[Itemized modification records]

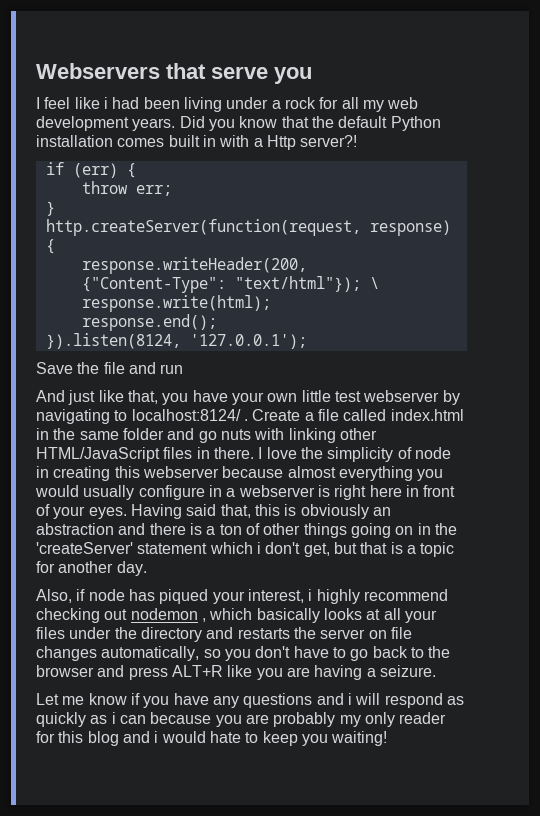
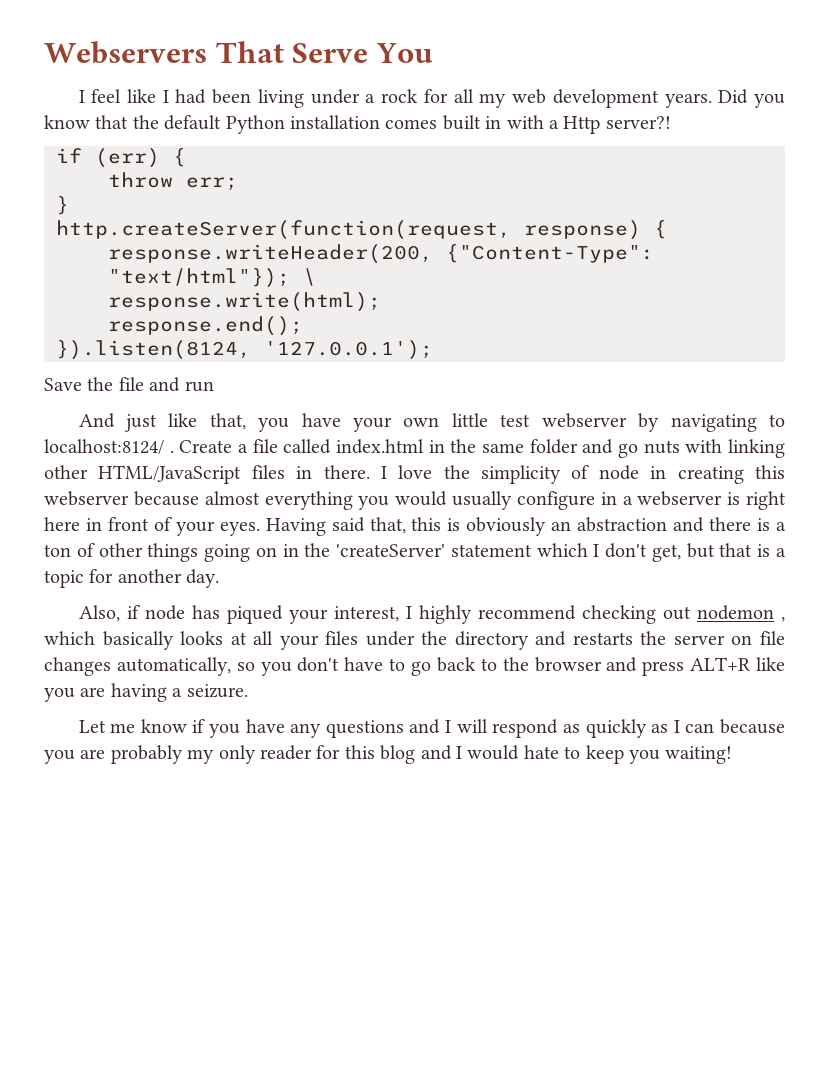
[166,63,312,84] that serve you -> [215,41,433,63] That Serve You
[103,97,108,109] i -> [162,90,169,103] I
[256,542,261,554] i -> [593,544,600,557] I
[308,589,313,601] i -> [405,606,412,619] I
[347,693,352,705] i -> [445,720,452,733] I
[111,712,116,724] i -> [673,720,680,733] I
[154,731,159,743] i -> [455,746,462,759] I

WHAT TO DO: When you transcribe the entries, reproduce each line exactly and skip any picture.

ANSWER SPACE:
[166,63,312,84] that serve you -> [215,41,433,63] That Serve You
[103,97,108,109] i -> [162,90,169,103] I
[256,542,261,554] i -> [593,544,600,557] I
[308,589,313,601] i -> [405,606,412,619] I
[347,693,352,705] i -> [445,720,452,733] I
[111,712,116,724] i -> [673,720,680,733] I
[154,731,159,743] i -> [455,746,462,759] I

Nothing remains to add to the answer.